The day Waldo Bowman walks into the offices of the Journal seeking the publisher to lodge a complaint, he finds Jo disheveled with ink stains on her fingers, and he is surprised to find out the publisher is a woman. Waldo is outraged by comments written about him in London Life and demands to know the identity of Lady Tellall. Jo is not about to reveal her source or betray her friend; Waldo threatens litigation that gets Jo’s back up even more. Waldo warns her not to print anything else he considers derogatory about him and leaves, only to return a few minutes later to ask Jo to attend a party with him tomorrow night for the theater, whereupon Jo immediately tells him not to waste his charm on her since she is immune.
That very night at home, Jo receives a letter from one of Chloe’s friends, Lady Langston, asking if she knows anything about the whereabouts of Chloe. It seems that Chloe has disappeared and no one knows where she is, including her servants, but surely Jo knows since they are so close. Jo, of course, had no idea that Chloe was missing, but realizes that her Lady Tellall columns have not arrived either. Remembering that a letter from Chloe had arrived earlier that morning at the newspaper office and she had put it aside to read later, Chloe returns to the office and is extremely worried when Chloe’s only words are that Jo should be careful and that she may be in mortal danger. Also, Chloe says that all will be revealed in her diary.

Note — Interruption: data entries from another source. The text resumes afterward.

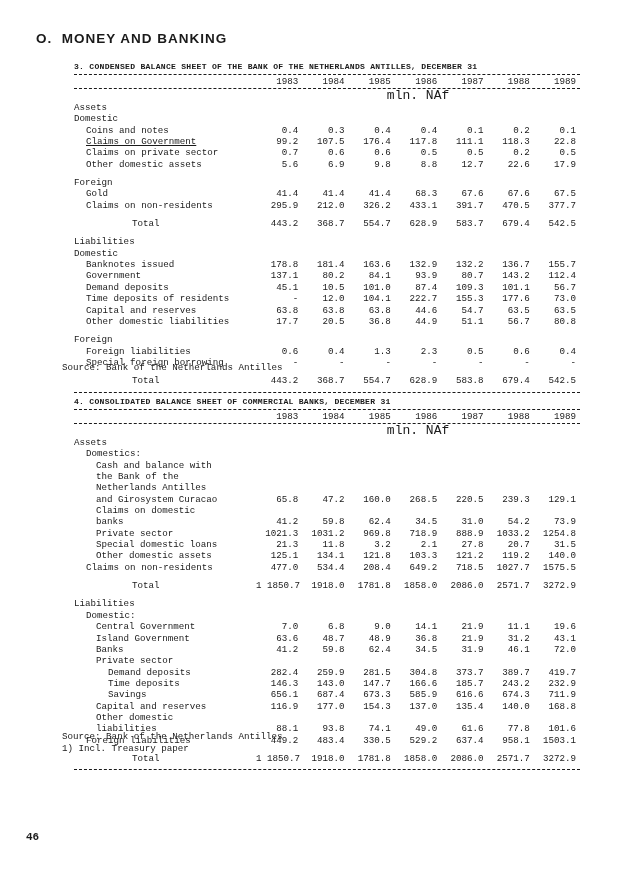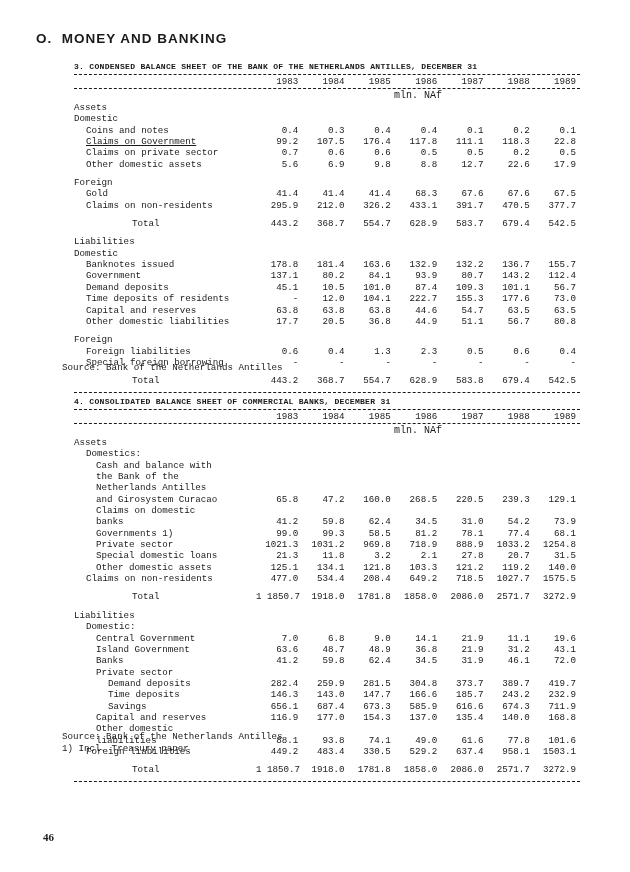--- a/index.html
+++ b/index.html
@@ -83,44 +83,44 @@
   }
   td.num {
     text-align: right;
     padding-right: 4px !important;
     font-variant-numeric: tabular-nums;
   }
   td.lbl { text-align: left; white-space: pre; }
 
   .units-row td {
     text-align: center;
-    font-size: 10px;
+    font-size: 13px;
     line-height: 13px;
   }
   .units-cell { }
 
   tr.gap td { height: 7px; line-height: 7px; font-size: 0; }
 
   .total-lbl { padding-left: 58px !important; }
 
   .source {
     position: absolute;
     left: 62px;
     font-size: 9.2px;
     line-height: 11.6px;
     white-space: pre;
   }
   #source3 { top: 362px; }
   #source4 { top: 731px; }
 
   .page-num {
     position: absolute;
-    left: 43px;
+    left: 26px;
     top: 831px;
-    font-family: Liberation Serif, serif;
+    font-family: Liberation Mono, monospace;
     font-size: 11px;
     font-weight: 700;
   }
 </style>
 </head>
 <body>
 
 <div class="page">
 
   <div class="section-head">O.  MONEY AND BANKING</div>
@@ -511,30 +511,20 @@
             <td class="lbl" style="padding-left: 22px;">banks</td>
             <td class="num">41.2</td>
             <td class="num">59.8</td>
             <td class="num">62.4</td>
             <td class="num">34.5</td>
             <td class="num">31.0</td>
             <td class="num">54.2</td>
             <td class="num">73.9</td>
           </tr>
           <tr>
-            <td class="lbl" style="padding-left: 22px;">Governments 1)</td>
-            <td class="num">99.0</td>
-            <td class="num">99.3</td>
-            <td class="num">58.5</td>
-            <td class="num">81.2</td>
-            <td class="num">78.1</td>
-            <td class="num">77.4</td>
-            <td class="num">68.1</td>
-          </tr>
-          <tr>
             <td class="lbl" style="padding-left: 22px;">Private sector</td>
             <td class="num">1021.3</td>
             <td class="num">1031.2</td>
             <td class="num">969.8</td>
             <td class="num">718.9</td>
             <td class="num">888.9</td>
             <td class="num">1033.2</td>
             <td class="num">1254.8</td>
           </tr>
           <tr>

Now very much concerned for her friend, Jo decides to set out for London with her Aunt Daventry to accompany her, so that she can find out as much as she can about her friend’s disappearance. Along the way, Jo runs into Waldo Bowman, as well as trouble of her own, and soon she is seeking Waldo’s aid in more ways than one. Waldo, who is very much attracted to the beautiful redhead, is more than willing to help, while Jo, even though recognizing the athletic good looks of her rescuer, accepts his help reluctantly.
For those of you who may feel that too much already has been revealed in this review, have no fear. This is only the beginning of this delightful story written by Elizabeth Thornton. There is so much more to come—child abuse, marital deception, a wonderful mystery surrounding Chloe, and of course, a challenging and lusty romance. Ms. Thornton’s characters fairly jump off the page and come to life, and best of all, even though the timeframe is nearly two centuries ago, they are written with the same cares, concerns, and feelings of their counterparts today; in other words, they seem real. Shady Lady is a book to be savored and kept for later, to be read over and over again.